Pei Yu-Qiang, Zheng Yong-Qiu, Ding Yao-Dong, Xu Qi-Xiang, Cao Di, Wu Ya-Ning, Wang Rui, Yang Jia-Xin, Liang Jing, Ma Qian, Ge Hai-Long
Department of Cardiology, Beijing Anzhen Hospital, Capital Medical University, Beijing, China.
Drug Research and Development Center, School of Pharmacy, Third-Grade Pharmacology Laboratory of State, Administration of Traditional Chinese Medicine, Anhui Provincial Engineering Research Center for Polysaccharide Drugs, Wannan Medical College, Wuhu, China.
Front Pharmacol. 2021 Jan 11;11:581230. doi: 10.3389/fphar.2020.581230. eCollection 2020.
Triptolide (TP), a naturally derived compound from , has been proven effective in protecting against cardiovascular system, but the molecular mechanisms underlying its protective effects are poorly understood. In the current study, we sought to test the potential protective role of TP in the regulation of vascular calcification in a rat model and explore whether TP attenuates medial vascular calcification by upregulating miRNA-204. Vitamin D3 plus nicotine (VDN) was used to induce a vascular calcification (VC) model of rat aorta. Von Kossa and Hematoxylin-Eosin staining were applied to assess the degree of calcification of rat aortas. Calcium content and alkaline phosphatase activity were measured. Quantitative reverse-transcription polymerase chain reaction (qRT-PCR) was applied to quantify miRNA-204 expression. The localization of runt-related transcription factor-2 (RUNX2) and bone morphogenetic protein-2 (BMP2) expressions were detected by immunohistochemistry and western blotting. Administration of TP greatly reduced vascular calcification in a dose-dependent manner compared with VC controls. The increase in ALP activity and calcium content was ameliorated by TP. Moreover, protein expression levels of BMP2 and RUNX2 were significantly reduced in calcified aortas. MiRNA-204 expression was increased in the TP-treated groups compared with VC controls and the effects of TP were reversed by the intravenous injection of miRNA-204-interfering lentivirus. However, the miRNA-204-overexpressing lentivirus had no additional effects on ALP activity, calcium content, BMP2 and RUNX2 expressions compared with those from TP group. TP inhibited BMP2 and RUNX2 expression and attenuated vascular calcification via upregulating the level of miRNA-204. TP appears to be a potential new therapeutic option for treating vascular calcification.

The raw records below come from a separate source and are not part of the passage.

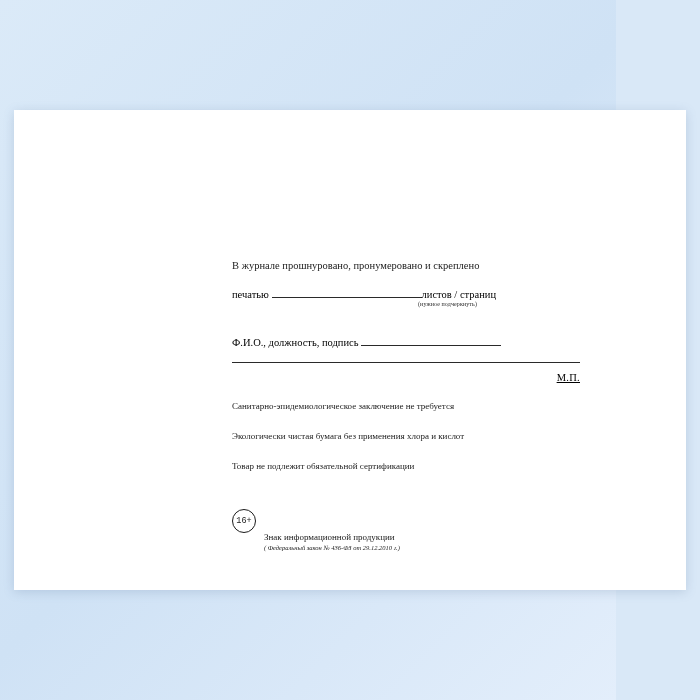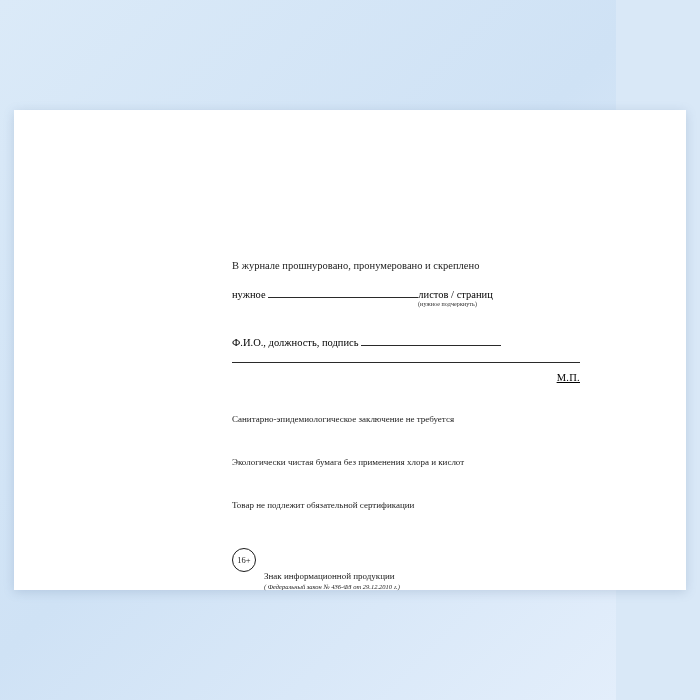"нужное" span { text: нужное -> печатью }
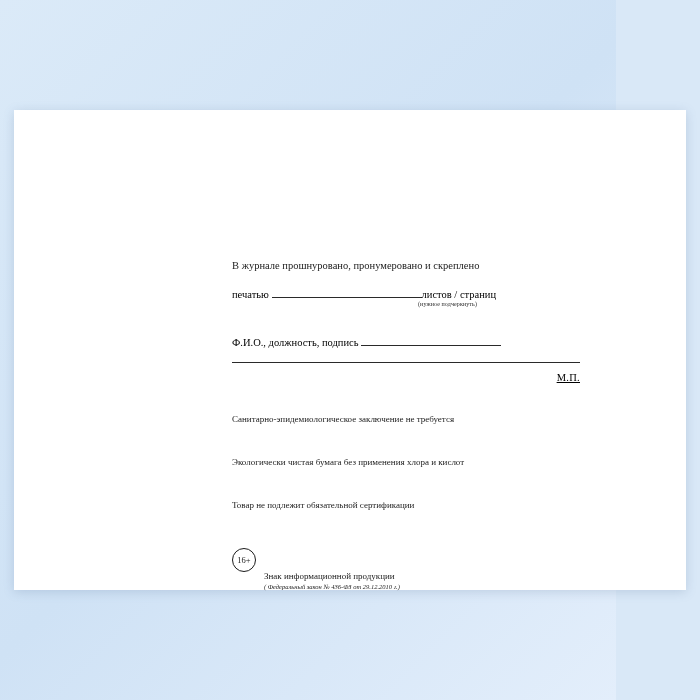"Санитарно-эпидемиологическое заключение" .para { margin-top: 30px -> 17px }
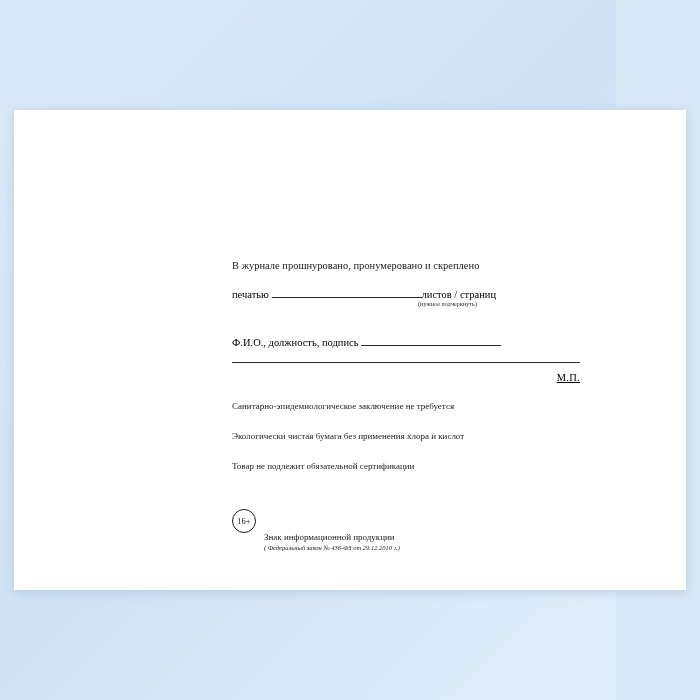"16+" .age-badge { font-family: Liberation Serif, serif -> Liberation Mono, monospace }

雷公藤甲素(TP)是一种从天然提取的化合物,已被证明对心血管系统具有保护作用,但其保护作用的分子机制尚不清楚。在本研究中,我们试图在大鼠模型中测试TP在调节血管钙化中的潜在保护作用,并探讨TP是否通过上调miRNA-204来减轻血管中层钙化。采用维生素D3加尼古丁(VDN)诱导大鼠主动脉血管钙化(VC)模型。应用冯·科萨染色和苏木精-伊红染色评估大鼠主动脉钙化程度。测量钙含量和碱性磷酸酶活性。应用定量逆转录聚合酶链反应(qRT-PCR)定量miRNA-204表达。通过免疫组织化学和蛋白质印迹法检测矮小相关转录因子-2(RUNX2)和骨形态发生蛋白-2(BMP2)表达的定位。与VC对照组相比,TP给药以剂量依赖性方式显著降低了血管钙化。TP改善了碱性磷酸酶活性和钙含量的增加。此外,钙化主动脉中BMP2和RUNX2的蛋白表达水平显著降低。与VC对照组相比,TP处理组中miRNA-204表达增加,静脉注射miRNA-204干扰慢病毒可逆转TP的作用。然而,与TP组相比,miRNA-204过表达慢病毒对碱性磷酸酶活性、钙含量、BMP2和RUNX2表达没有额外影响。TP通过上调miRNA-204水平抑制BMP2和RUNX2表达并减轻血管钙化。TP似乎是治疗血管钙化的一种潜在新疗法。